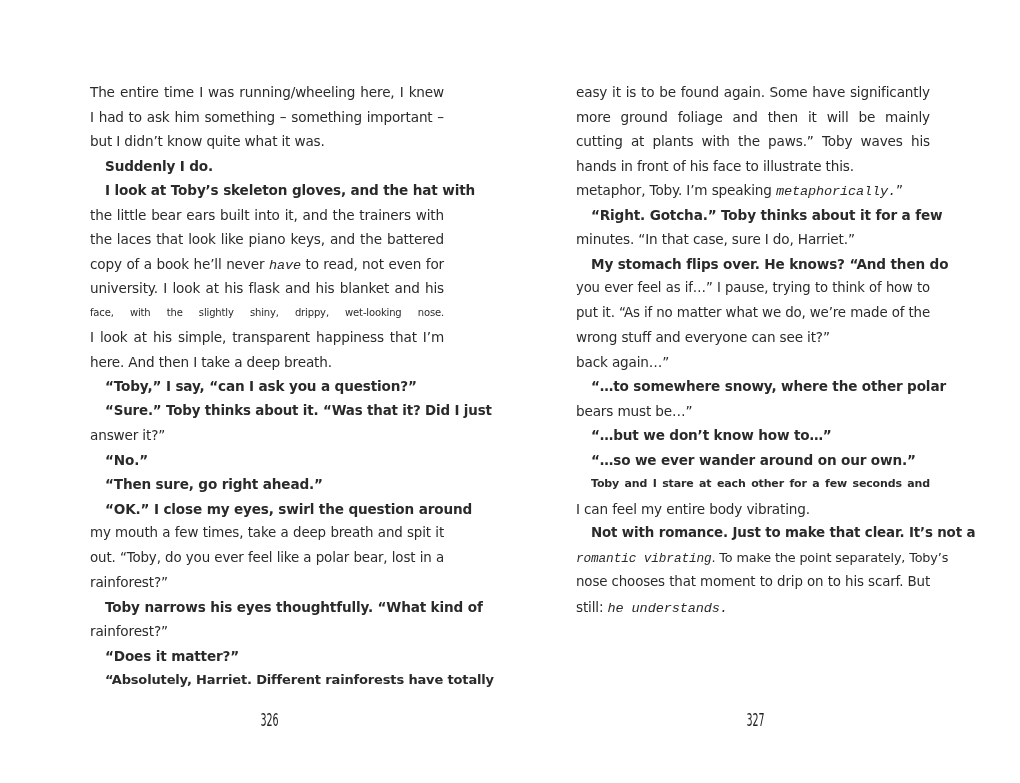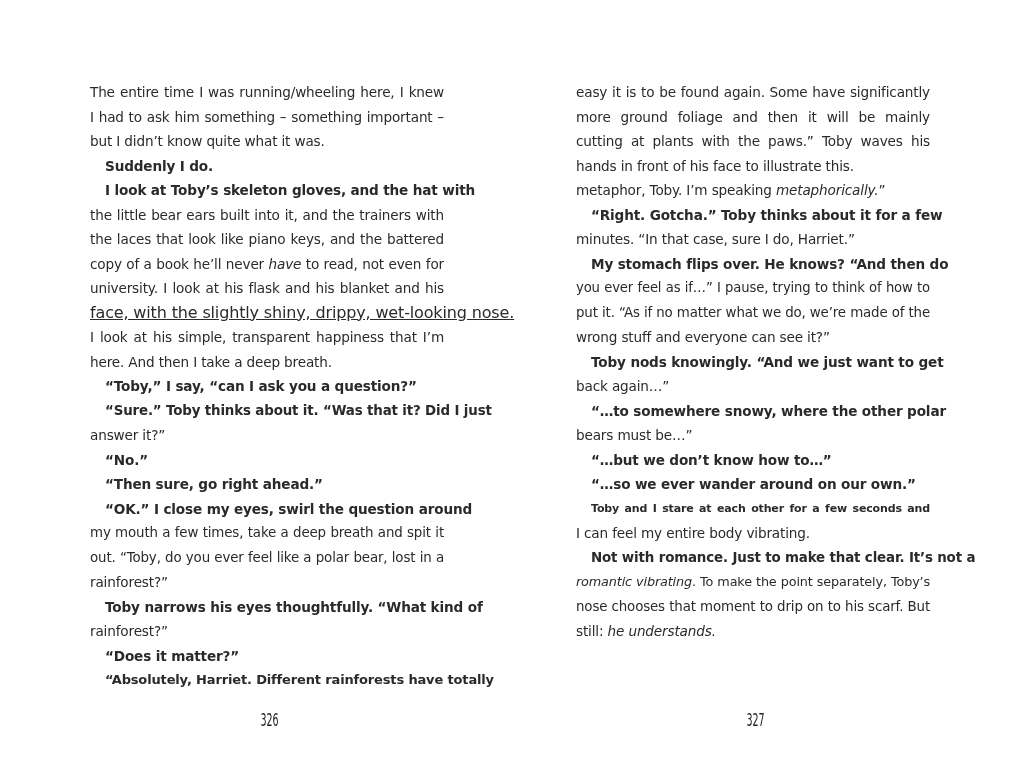--- a/index.html
+++ b/index.html
@@ -29,21 +29,21 @@
     font-size: 13.6px;
     white-space: nowrap;
     letter-spacing: -0.15px;
   }
   .line.justify {
     text-align: justify;
     text-align-last: justify;
   }
   .line.indent { padding-left: 15px; font-weight: bold; }
   .line span { display: inline; }
-  .line em { font-style: italic; }
+  .line em { font-style: italic; font-family: Liberation Mono, monospace; }
   .folio {
     position: absolute;
     top: 710px;
     font-family: "DejaVu Sans Condensed", "DejaVu Sans", sans-serif;
     font-size: 17px;
     color: #222;
     transform: scaleX(0.62);
     transform-origin: center;
     letter-spacing: 0px;
   }
@@ -56,21 +56,21 @@
 <div class="page left" id="left-page">
     <div class="line justify">The entire time I was running/wheeling here, I knew</div>
     <div class="line justify">I had to ask him something – something important –</div>
     <div class="line">but I didn’t know quite what it was.</div>
     <div class="line indent">Suddenly I do.</div>
     <div class="line justify indent">I look at Toby’s skeleton gloves, and the hat with</div>
     <div class="line justify">the little bear ears built into it, and the trainers with</div>
     <div class="line justify">the laces that look like piano keys, and the battered</div>
     <div class="line justify"><span>copy of a book he’ll never </span><em>have</em><span> to read, not even for</span></div>
     <div class="line justify">university. I look at his flask and his blanket and his</div>
-    <div class="line justify" style="font-size: 16px; text-decoration: underline;">face, with the slightly shiny, drippy, wet-looking nose.</div>
+    <div class="line justify" style="font-size: 10px;">face, with the slightly shiny, drippy, wet-looking nose.</div>
     <div class="line justify">I look at his simple, transparent happiness that I’m</div>
     <div class="line">here. And then I take a deep breath.</div>
     <div class="line indent">“Toby,” I say, “can I ask you a question?”</div>
     <div class="line justify indent" style="font-size: 13.4px;">“Sure.” Toby thinks about it. “Was that it? Did I just</div>
     <div class="line">answer it?”</div>
     <div class="line indent">“No.”</div>
     <div class="line indent">“Then sure, go right ahead.”</div>
     <div class="line justify indent">“OK.” I close my eyes, swirl the question around</div>
     <div class="line justify" style="font-size: 13.4px;">my mouth a few times, take a deep breath and spit it</div>
     <div class="line justify" style="font-size: 13.4px;">out. “Toby, do you ever feel like a polar bear, lost in a</div>
@@ -85,21 +85,20 @@
     <div class="line justify">more ground foliage and then it will be mainly</div>
     <div class="line justify">cutting at plants with the paws.” Toby waves his</div>
     <div class="line">hands in front of his face to illustrate this.</div>
     <div class="line"><span>metaphor, Toby. I’m speaking </span><em>metaphorically.</em><span>”</span></div>
     <div class="line justify indent">“Right. Gotcha.” Toby thinks about it for a few</div>
     <div class="line">minutes. “In that case, sure I do, Harriet.”</div>
     <div class="line justify indent">My stomach flips over. He knows? “And then do</div>
     <div class="line justify" style="font-size: 13.2px;">you ever feel as if…” I pause, trying to think of how to</div>
     <div class="line justify" style="font-size: 13.4px;">put it. “As if no matter what we do, we’re made of the</div>
     <div class="line">wrong stuff and everyone can see it?”</div>
-    <div class="line justify indent">Toby nods knowingly. “And we just want to get</div>
     <div class="line">back again…”</div>
     <div class="line justify indent">“…to somewhere snowy, where the other polar</div>
     <div class="line">bears must be…”</div>
     <div class="line indent">“…but we don’t know how to…”</div>
     <div class="line indent">“…so we ever wander around on our own.”</div>
     <div class="line justify indent" style="font-size: 11px;">Toby and I stare at each other for a few seconds and</div>
     <div class="line">I can feel my entire body vibrating.</div>
     <div class="line justify indent" style="font-size: 13.4px;">Not with romance. Just to make that clear. It’s not a</div>
     <div class="line justify" style="font-size: 12.8px;"><span></span><em>romantic vibrating</em><span>. To make the point separately, Toby’s</span></div>
     <div class="line justify" style="font-size: 13.4px;">nose chooses that moment to drip on to his scarf. But</div>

:: Directions ::
Find the line with "stomach flips over." in the material above. Reproduce it and each line after it up to and including the line with "stuff and everyone".

:: Solution to this problem ::
     <div class="line justify indent">My stomach flips over. He knows? “And then do</div>
     <div class="line justify" style="font-size: 13.2px;">you ever feel as if…” I pause, trying to think of how to</div>
     <div class="line justify" style="font-size: 13.4px;">put it. “As if no matter what we do, we’re made of the</div>
     <div class="line">wrong stuff and everyone can see it?”</div>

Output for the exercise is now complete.